Defamation slander per se.Letter by creditor to employer of alleged debtor that employee is in default on repayment of loan and has refused to answer correspondence in regards to debt, wherein letter does not suggest dishonesty, insolvency or bankruptcy, nor allege that debtor is in vocation where credit is necessary, is not libelous per se. If no special damages are alleged, then it is not actionable.

1954 Carwile v. Richmond Newspapers, 196 Va. 1, 82 S.E.2d 588.
At common law defamatory words that are actionable per se are: (1) those which impute commission of crime of moral turpitude for which he may be indicted and punished; (2) those which impute that person has some contagious disease where if charge were true, he would be excluded from society; (3) those which impute unfitness in office or lack of integrity in office; (4) those which prejudice such person in his or her trade or profession.

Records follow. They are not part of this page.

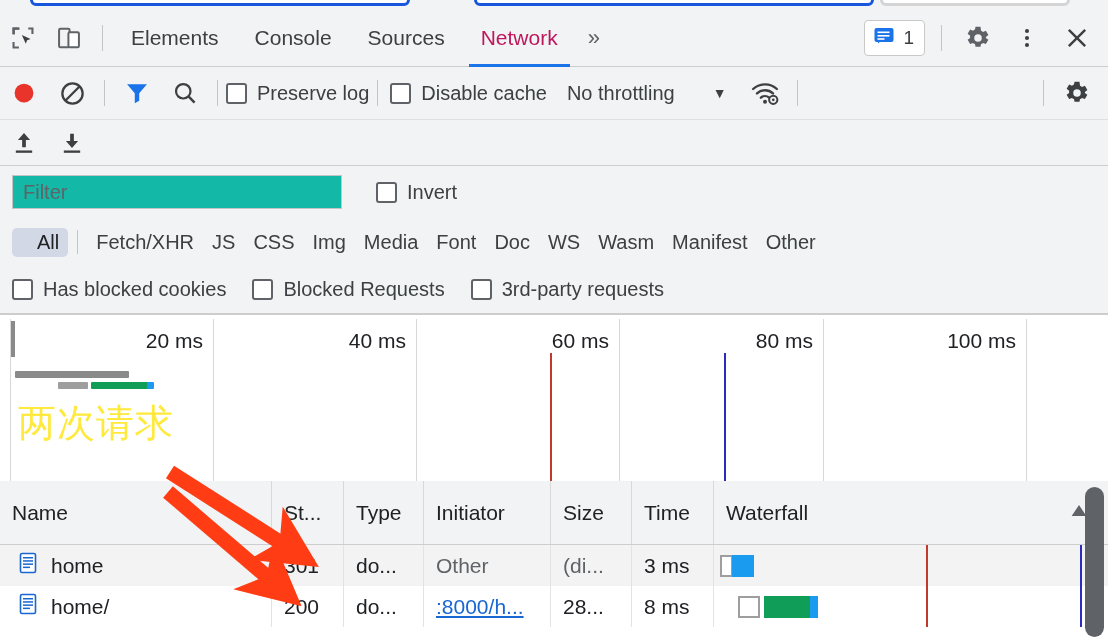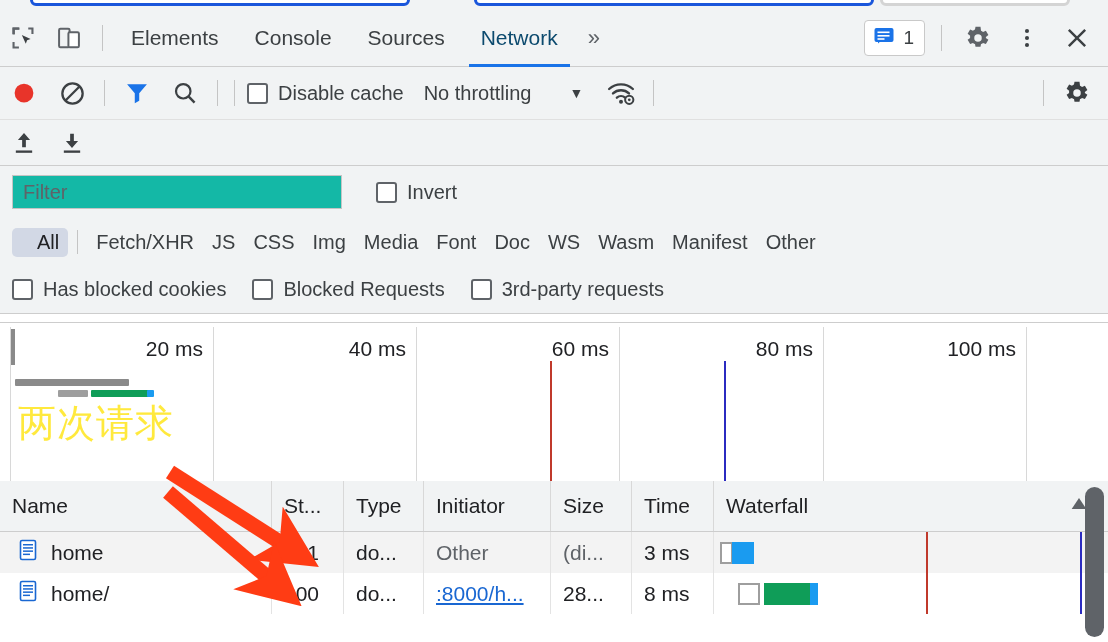--- a/index.html
+++ b/index.html
@@ -30,7 +30,7 @@
   .tb-sep { width: 1px; height: 26px; background: #c4c4c4; margin: 0 10px; }
   .tab { font-size: 21px; color: #3c4043; padding: 0 18px; height: 58px;
          line-height: 58px; cursor: pointer; position: relative; white-space: nowrap; }
-  .tab.active { color: #0c4a6e; }
+  .tab.active { color: #be185d; }
   .tab.active::after { content: ""; position: absolute; left: 6px; right: 6px;
                        bottom: 0; height: 3px; background: #1a73e8; }
   .tab.chev { font-size: 22px; color: #5f6368; padding: 0 12px; }

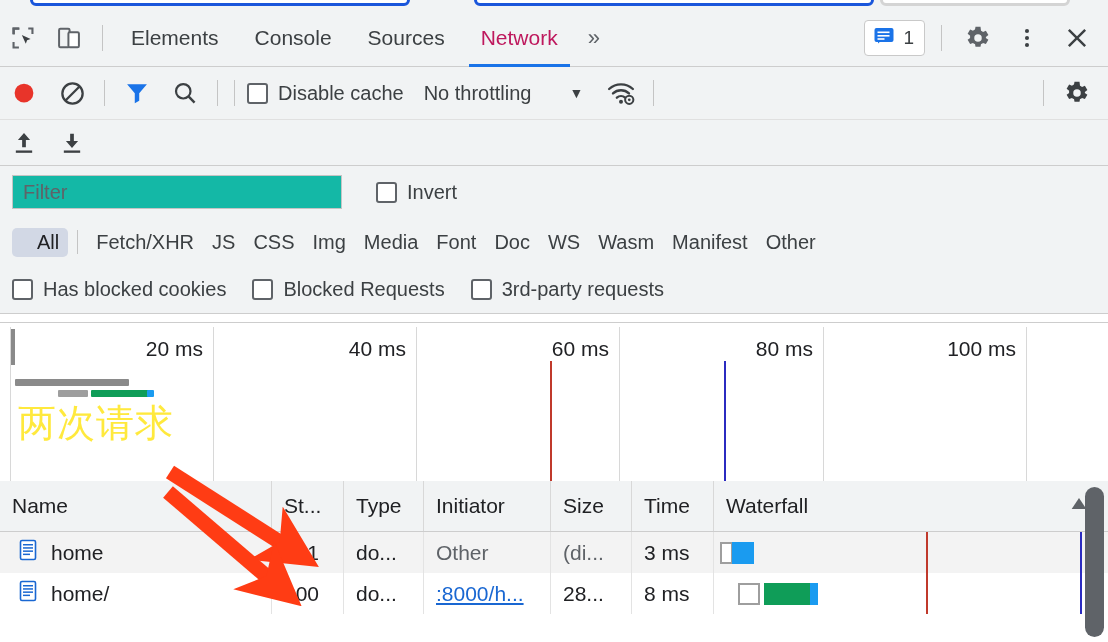--- a/index.html
+++ b/index.html
@@ -221,6 +221,10 @@
       </svg>
     </div>
     <div class="nt-sep"></div>
+    <label class="cblabel">
+      <span class="cbx"></span>
+      <span>Preserve log</span>
+    </label>
     <div class="nt-sep"></div>
     <label class="cblabel" style="margin-left:4px;">
       <span class="cbx"></span>

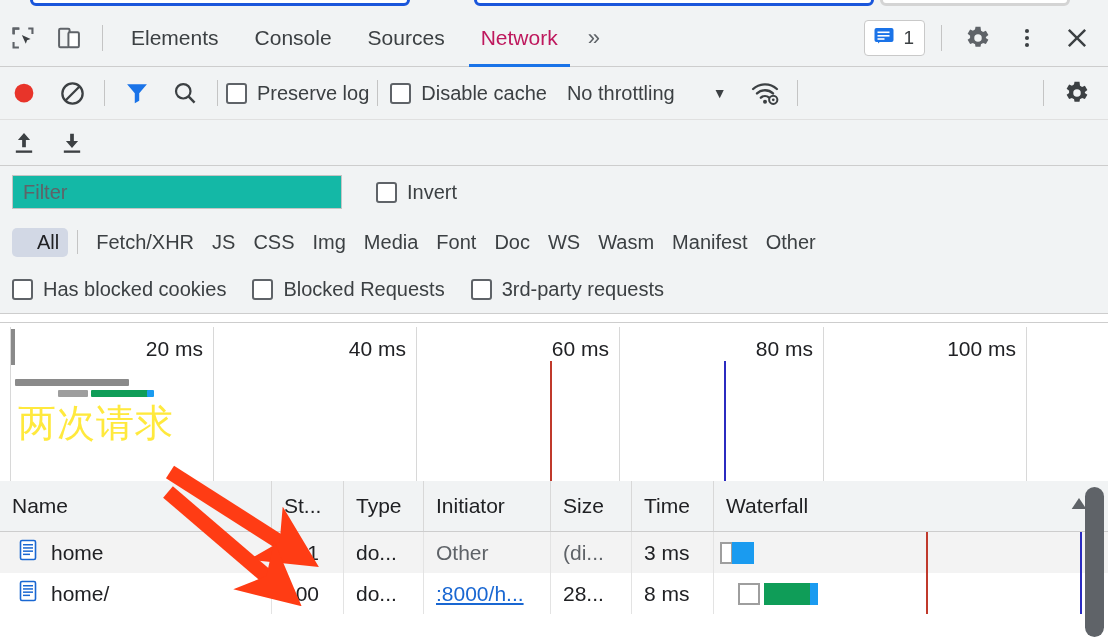--- a/index.html
+++ b/index.html
@@ -85,7 +85,7 @@
   
   .overview { position: absolute; left: 0; top: 314px; width: 1108px; height: 187px;
               background: #ffffff; border-top: 1px solid #cdcdcd;
-              border-bottom: 2px solid #b5b5b5; overflow: hidden; margin-top: 8px; }
+              border-bottom: 2px solid #b5b5b5; overflow: hidden; }
   .ov-inner { position: absolute; left: 10px; top: 4px; right: 0; bottom: 4px;
               border-left: 1px solid #d8d8d8; }
   .ov-div { position: absolute; top: 0; bottom: 0; width: 1px; background: #d8d8d8; }

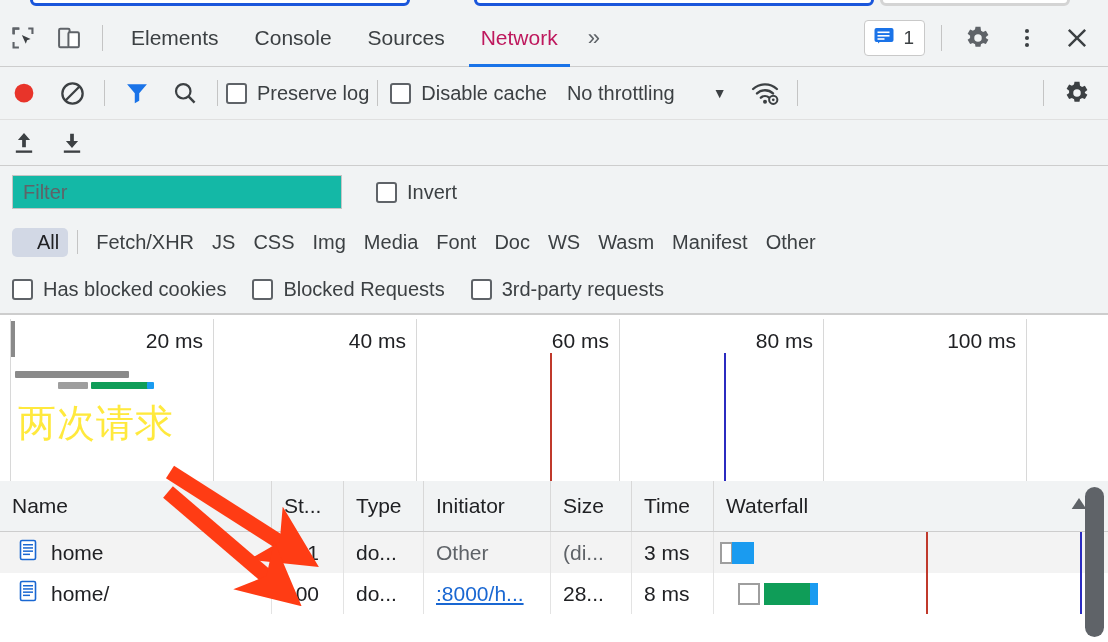--- a/index.html
+++ b/index.html
@@ -102,7 +102,7 @@
   
   .table { position: absolute; left: 0; top: 481px; width: 1108px; height: 161px;
            background: #ffffff; }
-  .thead { display: flex; height: 51px; background: #f1f3f4;
+  .thead { display: flex; height: 64px; background: #f1f3f4;
            border-bottom: 1px solid #cdcdcd; }
   .th { font-size: 21px; color: #202124; display: flex; align-items: center;
         padding-left: 12px; border-right: 1px solid #d8d8d8; cursor: pointer;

Defamatory charge may be made by inference, implication or insinuation. Although statement in this case did not expressly charge plaintiff with breach of his professional honor, when aided by innuendo, it does impute conduct tending to injure him in his profession.

1944 M. Rosenberg & Sons v. Craft, 182 Va. 512, 29 S.E.2d 375.
Slander per se consists of four categories: (1) commission of crime of moral turpitude; (2) infected with contagious disease which if true would result in exclusion from society; (3) unfitness or lack of integrity to perform duties of office: (4) words which prejudice such party in his profession.